Kejari Majene Janji Cek Proyek Gerbang Desa Pamboborang

Foto: Kepala Seksi Intelijen Kejari Majene, Muhammad Zaky. (Aldo)

ENEWS, MAJENE •• Polemik pembangunan gerbang desa di Desa Pamboborang, Kecamatan Banggae, Kabupaten Majene, Sulawesi Barat (Sulbar) mulai memasuki babak baru.
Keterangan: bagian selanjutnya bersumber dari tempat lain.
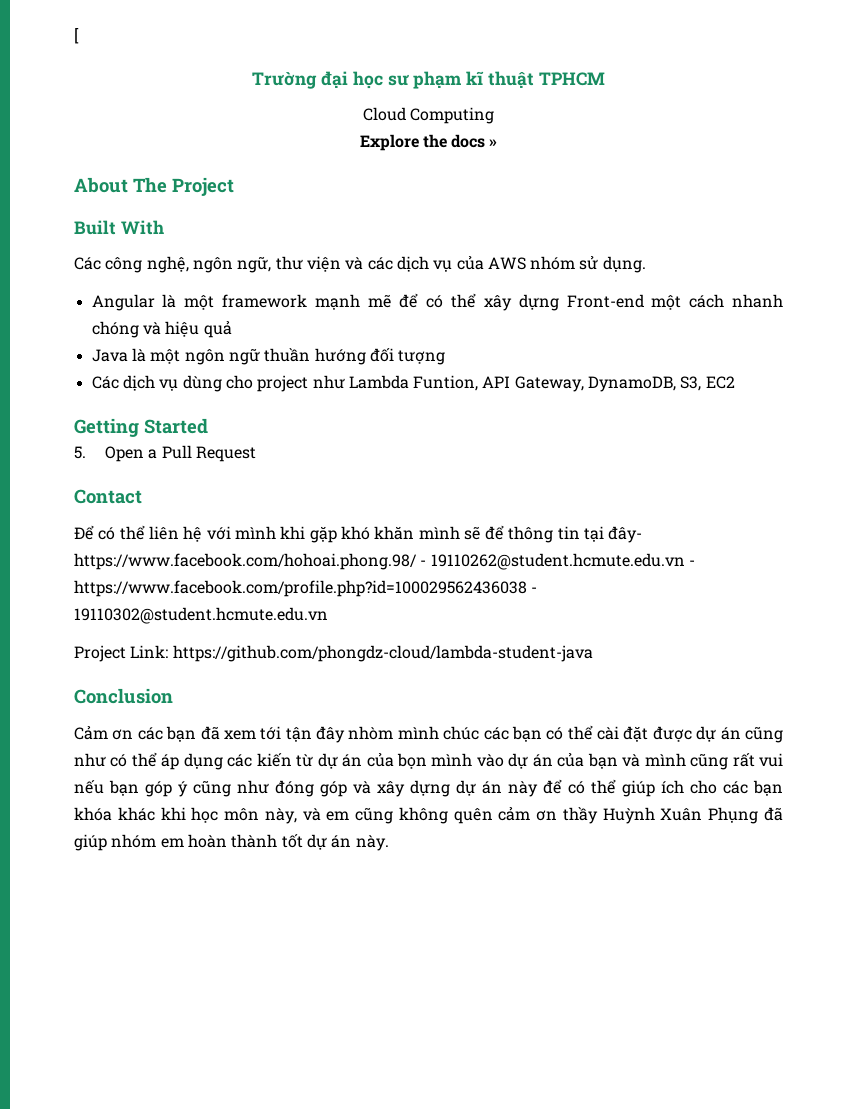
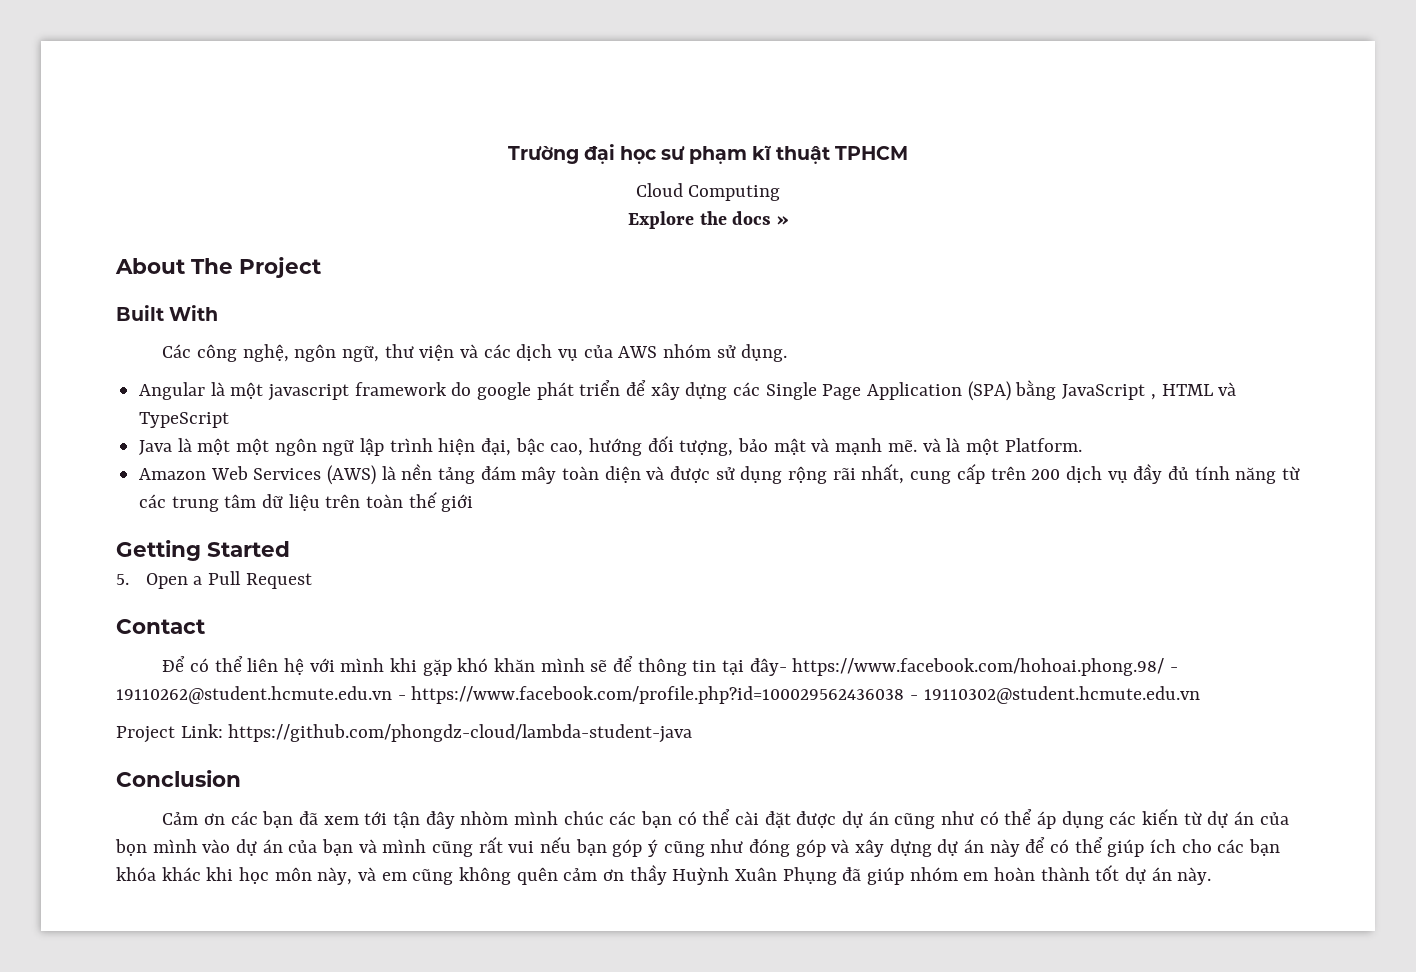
- [
- Angular là một framework mạnh mẽ để có thể xây dựng Front-end một cách nhanh chóng và hiệu quả
+ Angular là một javascript framework do google phát triển để xây dựng các Single Page Application (SPA) bằng JavaScript , HTML và TypeScript
- Java là một ngôn ngữ thuần hướng đối tượng
- Các dịch vụ dùng cho project như Lambda Funtion, API Gateway, DynamoDB, S3, EC2
+ Java là một một ngôn ngữ lập trình hiện đại, bậc cao, hướng đối tượng, bảo mật và mạnh mẽ. và là một Platform.
+ Amazon Web Services (AWS) là nền tảng đám mây toàn diện và được sử dụng rộng rãi nhất, cung cấp trên 200 dịch vụ đầy đủ tính năng từ các trung tâm dữ liệu trên toàn thế giới

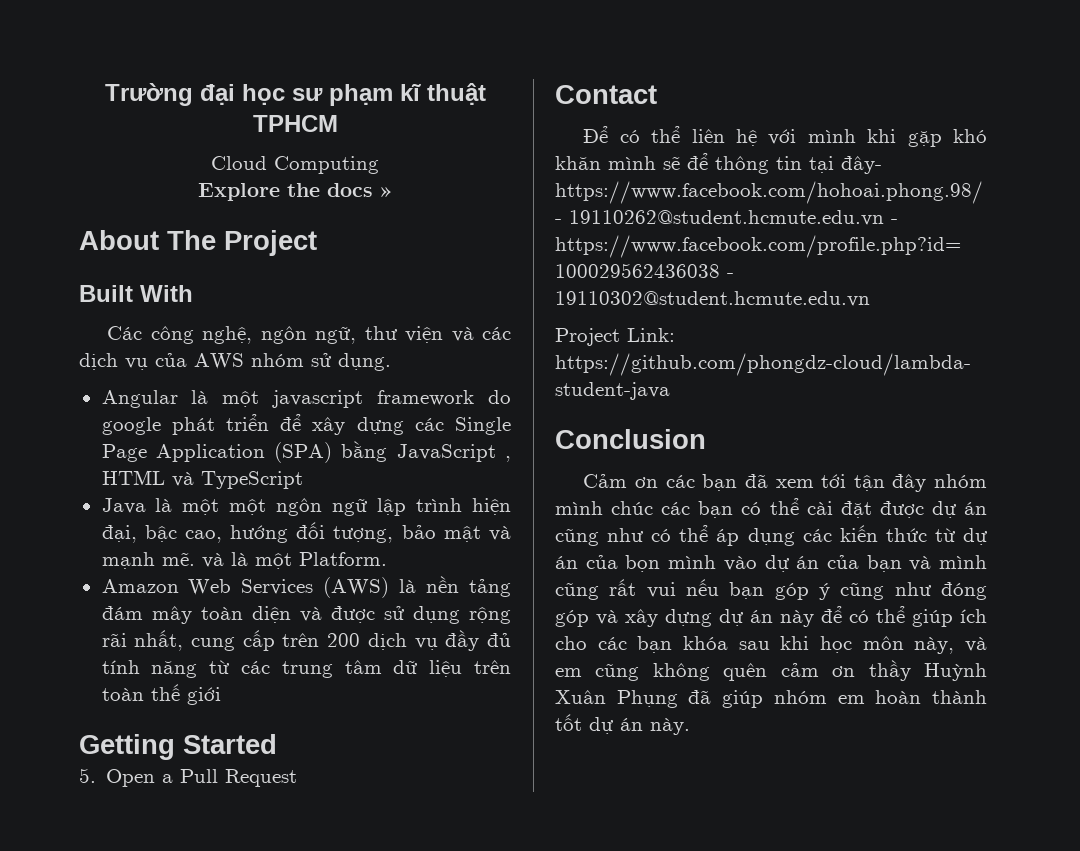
- Cảm ơn các bạn đã xem tới tận đây nhòm mình chúc các bạn có thể cài đặt được dự án cũng như có thể áp dụng các kiến từ dự án của bọn mình vào dự án của bạn và mình cũng rất vui nếu bạn góp ý cũng như đóng góp và xây dựng dự án này để có thể giúp ích cho các bạn khóa khác khi học môn này, và em cũng không quên cảm ơn thầy Huỳnh Xuân Phụng đã giúp nhóm em hoàn thành tốt dự án này.
+ Cảm ơn các bạn đã xem tới tận đây nhóm mình chúc các bạn có thể cài đặt được dự án cũng như có thể áp dụng các kiến thức từ dự án của bọn mình vào dự án của bạn và mình cũng rất vui nếu bạn góp ý cũng như đóng góp và xây dựng dự án này để có thể giúp ích cho các bạn khóa sau khi học môn này, và em cũng không quên cảm ơn thầy Huỳnh Xuân Phụng đã giúp nhóm em hoàn thành tốt dự án này.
Kejaksaan Negeri (Kejari) Majene berjanji akan menurunkan tim untuk mengecek langsung kondisi bangunan yang menuai sorotan tersebut.



Kepala Seksi Intelijen Kejari Majene, Muhammad Zaky, mengatakan bahwa pihaknya akan menindaklanjuti laporan dan informasi yang berkembang.

“Kami akan mengecek langsung kondisi fisik bangunan tersebut dan mempelajari dokumen-dokumen pendukung. Jika ditemukan adanya indikasi pelanggaran hukum, tentu akan kami tindaklanjuti sesuai prosedur,” tegasnya, Rabu (11/6/2025).

Sebelumnya diberitakan, bangunan gerbang yang menjadi sorotan publik itu dibangun dengan anggaran Rp100 juta melalui skema Dana Desa (DDS) yang tercantum dalam Anggaran Pendapatan dan Belanja Desa (APBDes) tahun 2024.

Namun, alih-alih disambut sebagai proyek pembangunan, gerbang desa ini justru memicu kecurigaan dan kecaman dari masyarakat.

Sumber polemik bermula dari fakta bahwa pembangunan gerbang tersebut bukanlah proyek yang benar-benar baru.

Berdasarkan informasi yang berkembang, gerbang desa itu sejatinya merupakan lanjutan dari proyek serupa yang dibangun oleh kepala desa sebelumnya. Artinya, bukan membangun dari nol, melainkan hanya menyempurnakan struktur yang telah ada.

PJ (Penjabat) Kepala Desa Pamboborang Hamzary, yang kini menjabat dinilai menyalahgunakan wewenang dan memanipulasi pos anggaran untuk proyek tersebut.

Kecurigaan semakin menguat karena penyempurnaan gerbang yang telah dibangun sebelumnya diperkirakan hanya membutuhkan anggaran sekitar Rp30 juta, jauh di bawah nominal Rp100 juta yang tertulis dalam APBDes.

“Ini sangat janggal. Kalau memang hanya penyempurnaan bangunan, mengapa harus dianggarkan hingga Rp100 juta? Ini patut diduga sebagai praktik mark up anggaran,” ujar salah seorang tokoh masyarakat setempat yang enggan disebutkan namanya kepada ENews Indonesia.